Your assignment: Write out every record below exactly as it appears, omitting the pictures.

-=-=-

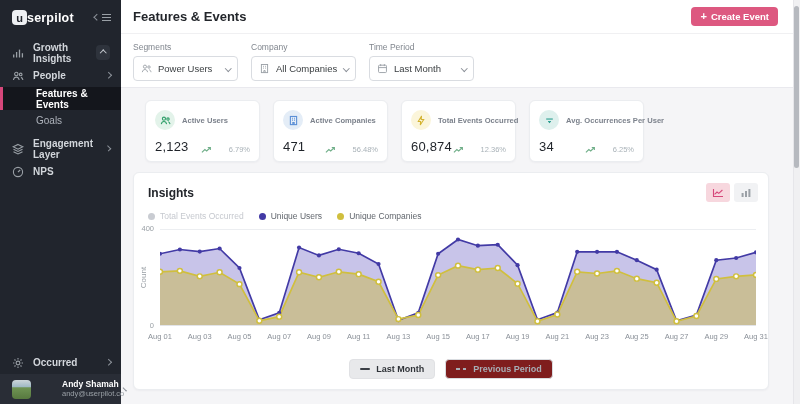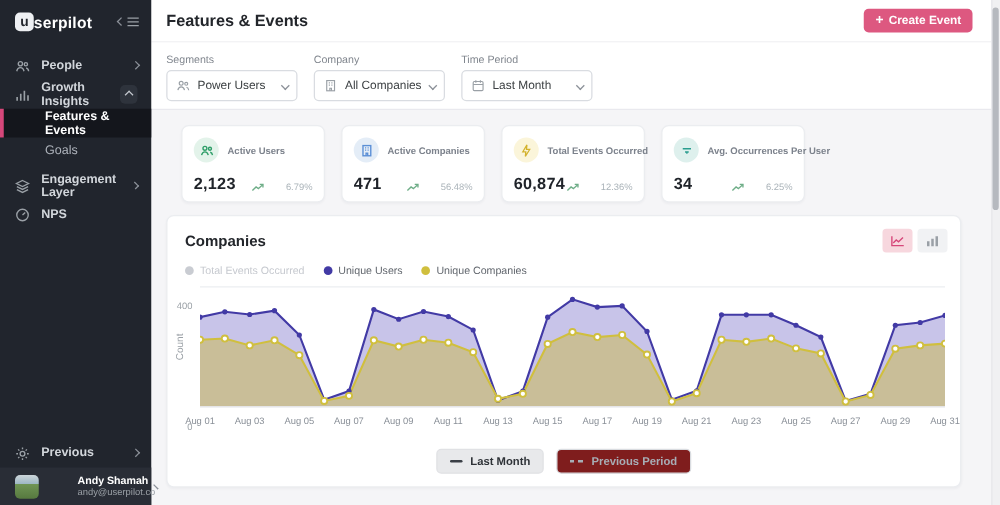"People" div.nav-item { order: before "Growth Insights" -> after "Growth Insights" }
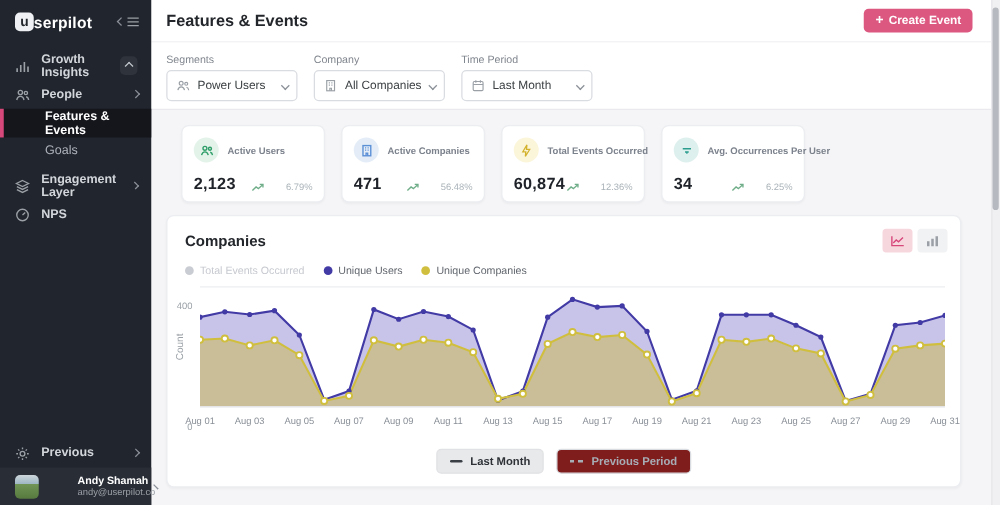"2,123" .stat-value { font-weight: bold -> normal }
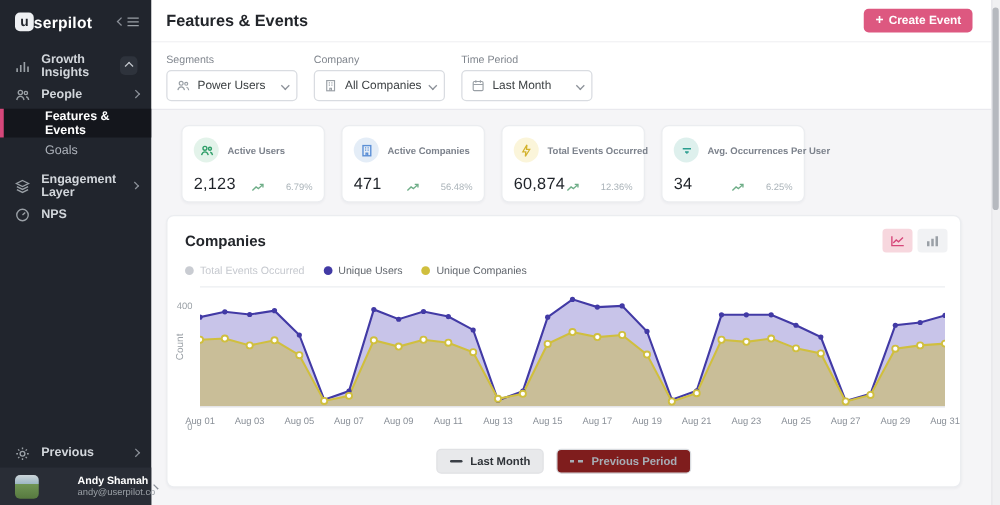"Companies" span.ov-title { text: Companies -> Insights }
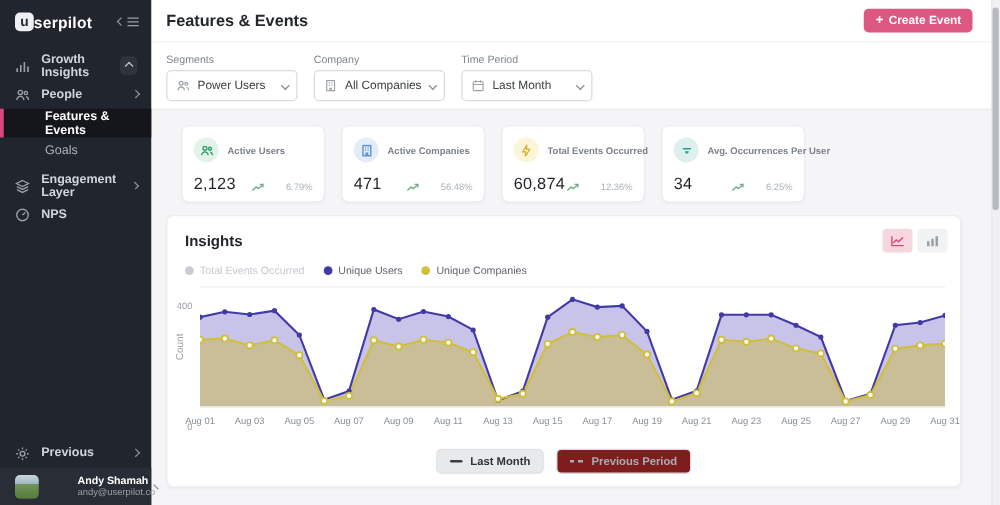"400" .ytick { margin-top: 16px -> none }
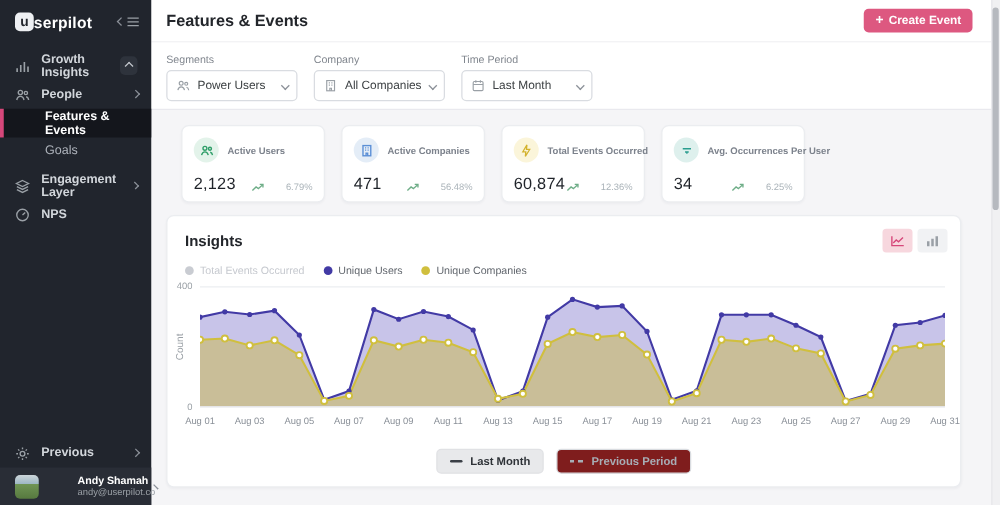"Previous" span { text: Previous -> Occurred }
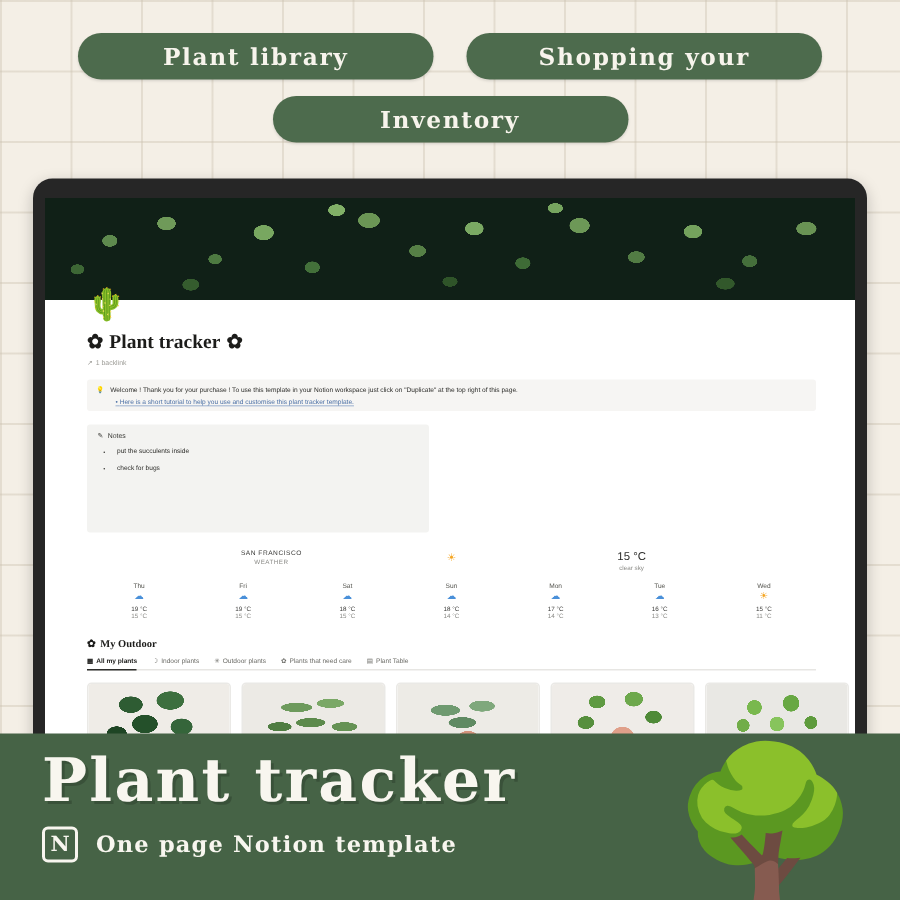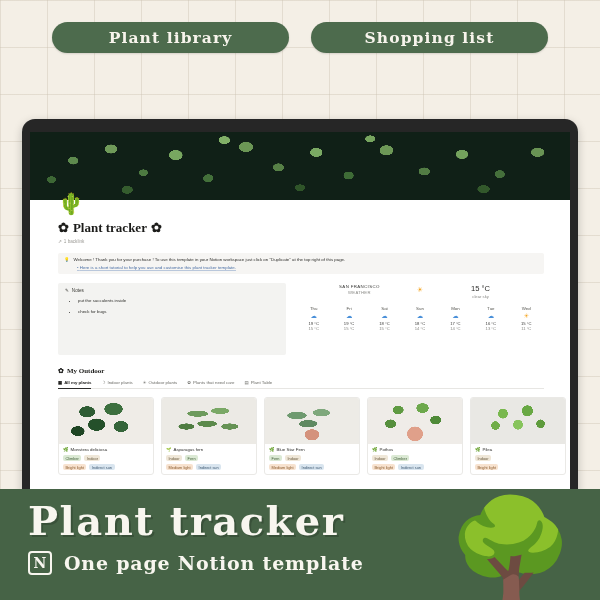"Shopping list" div.pill { text: list -> your }
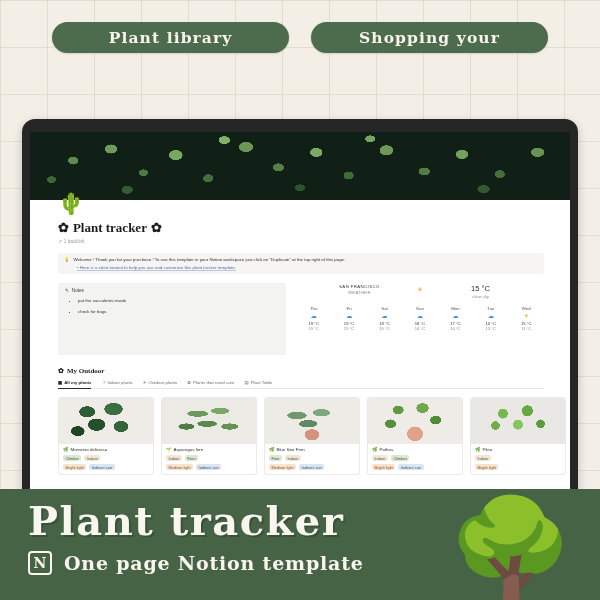"Inventory" div.pill { html: none -> <div>Inventory</div> }
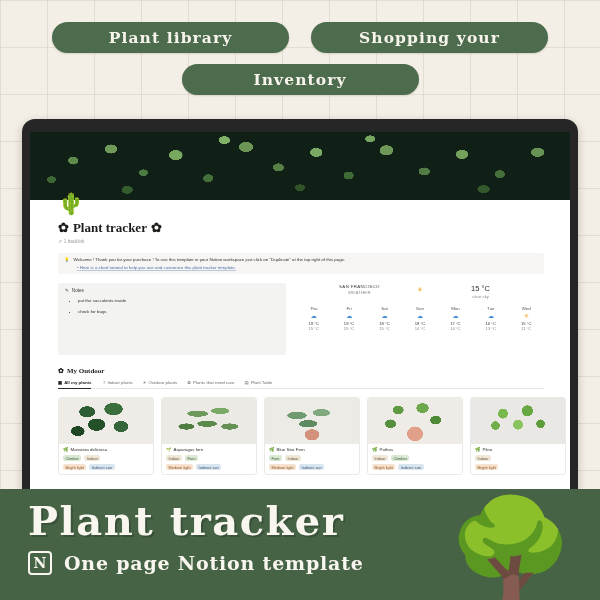"15 °C" .columns { flex-direction: none -> column }
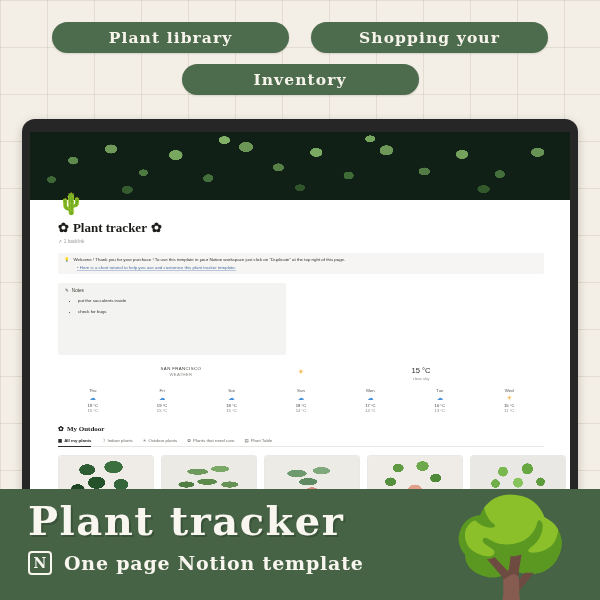"One page Notion template" .banner-sub { font-size: 19px -> 15px }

-=-=-

Finished exercise:
"People" div.nav-item { order: before "Growth Insights" -> after "Growth Insights" }
"2,123" .stat-value { font-weight: bold -> normal }
"Companies" span.ov-title { text: Companies -> Insights }
"400" .ytick { margin-top: 16px -> none }
"Previous" span { text: Previous -> Occurred }
"Shopping list" div.pill { text: list -> your }
"Inventory" div.pill { html: none -> <div>Inventory</div> }
"15 °C" .columns { flex-direction: none -> column }
"One page Notion template" .banner-sub { font-size: 19px -> 15px }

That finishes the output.